Si l’on observe attentivement la façade principale, on s’aperçoit qu’aucun n’est laissé au hasard dans le choix et la disposition des sujets. La pensée directive des sculpteurs est empruntée à l’Evangile où le Christ se compare à la Porte par laquelle les brebis entrent dans le bercail. Avant de parvenir à lui, un cheminement est nécessaire. En tout premier plan, et de droite à gauche, exactement dans l’ordre où ils se présentent dans la Bible, les douze petits prophètes s’adressent au peuple, sur place. Ils se dirigent vers les quatre grands prophètes présentés face à face, deux à deux : Isaïe et Jérémie à droite, Daniel et Ezéchiel à gauche.
Derrière les pieds-droits, les lignes se brisent pour converger vers le Christ en présentant les douze apôtres qui ont suivi celui qu’ils ont vu.
Une clarté incroyable règne dans la cathédrale. Tout concourt à limiter l’importance de la pierre au profit de la lumière : hauteur de la nef et des bas-côtés, minceur des piles, hauteurs des fenêtres.
A une époque où l’on ne connaissait pas la force de gravitation, l’attraction terrestre symbolisait la descente aux enfers. En élançant sa cathédrale vers le ciel et en refusant le poids de la pierre, c’est un peu comme si l’architecte Robert de Luzarches (qui entreprit la construction en 1220) avait voulu se rapprocher de Dieu.
Nous nous dirigeons vers le chœur, mais avant, notre guide nous montre la tribune du grand orgue suspendue au-dessus du grand portail. Cet orgue comprend 2500 tuyaux. Il date de 1422.
Nous nous arrêtons devant le tombeau en bronze, coulé d’une seule pièce, d’un prélat durant la vie duquel commencèrent les travaux de construction de la cathédrale.
Certains n’auront peut-être pas manqué de voir sur le sol un élément symbolique important : le labyrinthe qui nous rapporte de précieux renseignements sur la construction de l’édifice.
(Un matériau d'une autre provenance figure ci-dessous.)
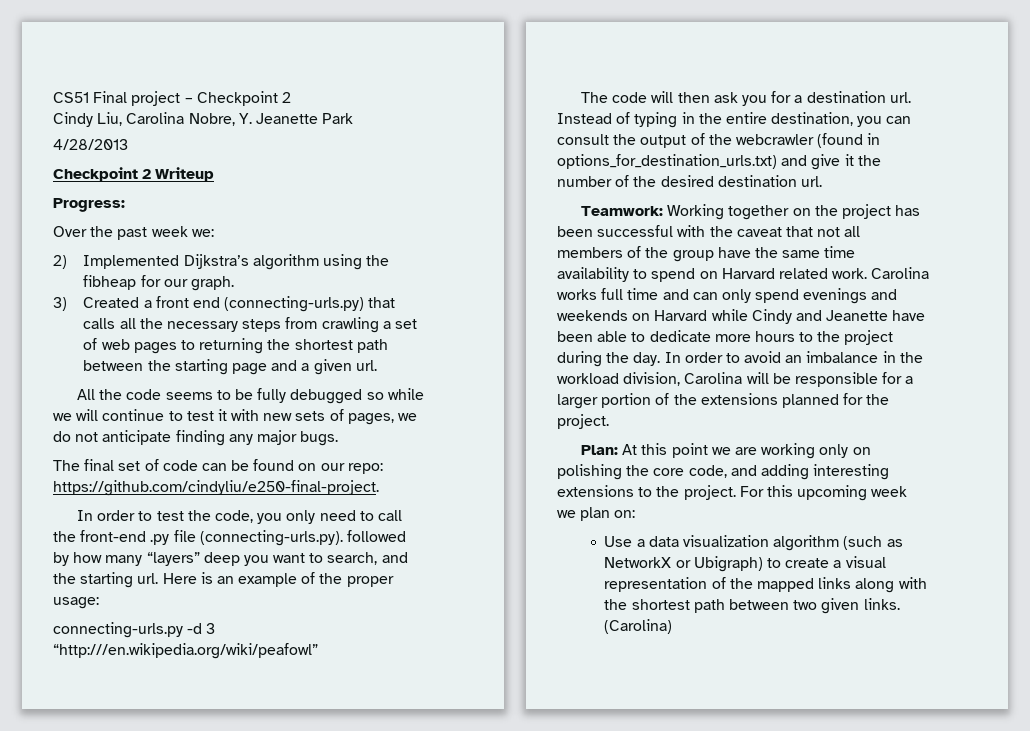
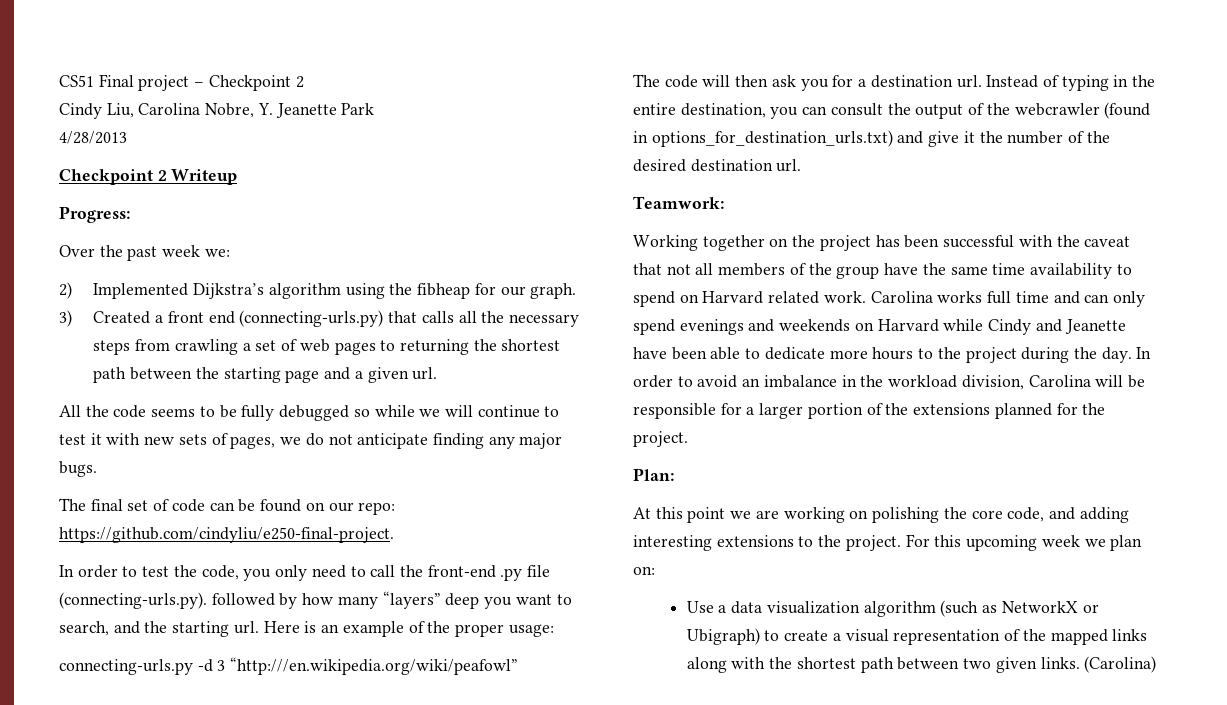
- Teamwork: Working together on the project has been successful with the caveat that not all members of the group have the same time availability to spend on Harvard related work.
+ Teamwork:
+ Working together on the project has been successful with the caveat that not all members of the group have the same time availability to spend on Harvard related work.
- Plan: At this point we are working only on polishing the core code, and adding interesting extensions to the project.
+ Plan:
+ At this point we are working on polishing the core code, and adding interesting extensions to the project.

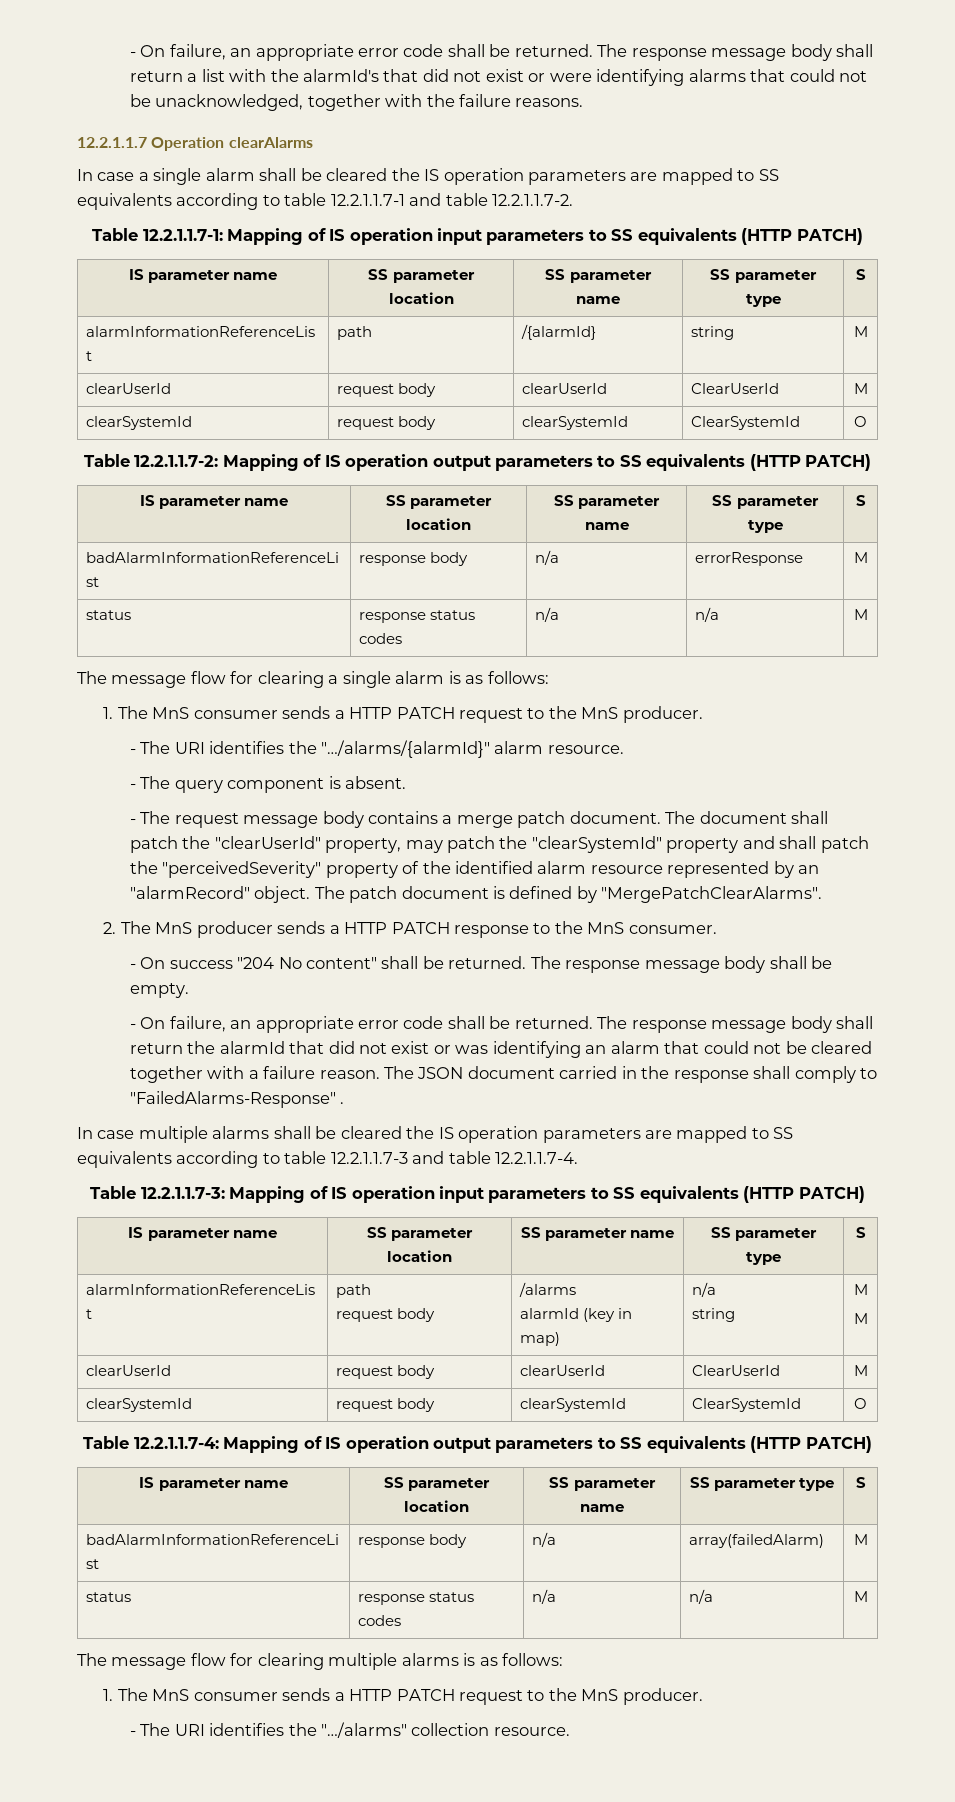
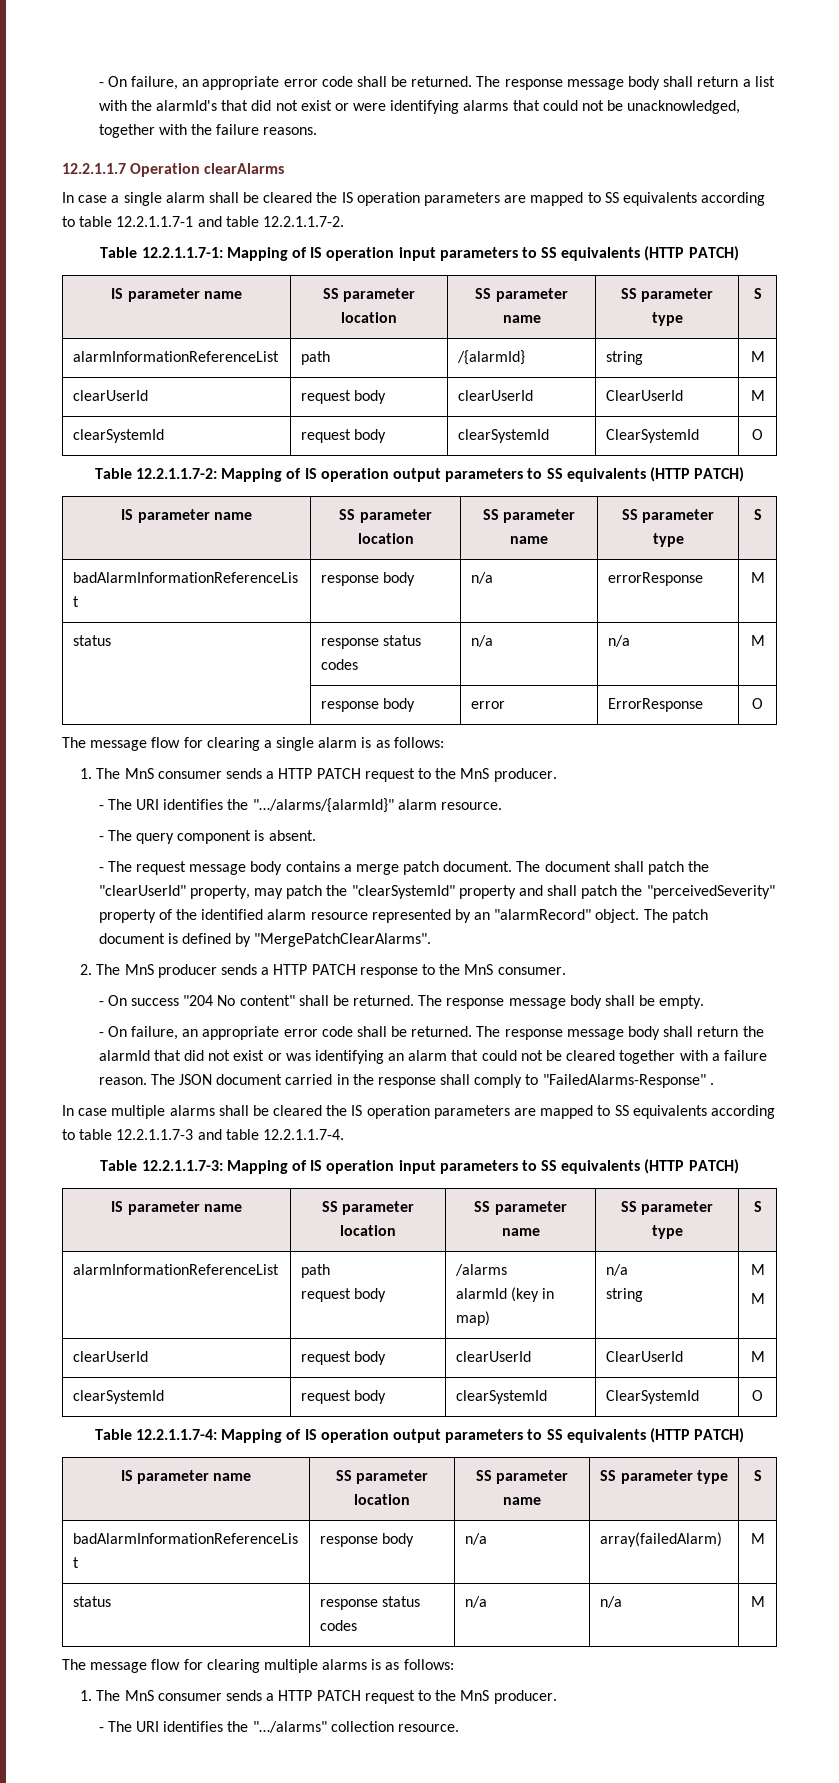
+ | response body | error | ErrorResponse | O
Au milieu du labyrinthe se trouvait une dalle de forme octogonale, qui était à l’origine entourée d’une inscription gravée sur la lame de cuivre : mais déjà usée par les ans, elle a disparu au cours de différentes restaurations et fut remplacée par un fac-similé. Le texte nous indique l’année du commencement des travaux et les noms des trois maîtres qui les poursuivirent successivement jusqu’en 1288.
La chaire est adossée à un pilier dans la nef. Ce monument un peu lourd, surchargé de décorations, est le don en 1773 de Monseigneur de la Motte, Evêque d’Amiens.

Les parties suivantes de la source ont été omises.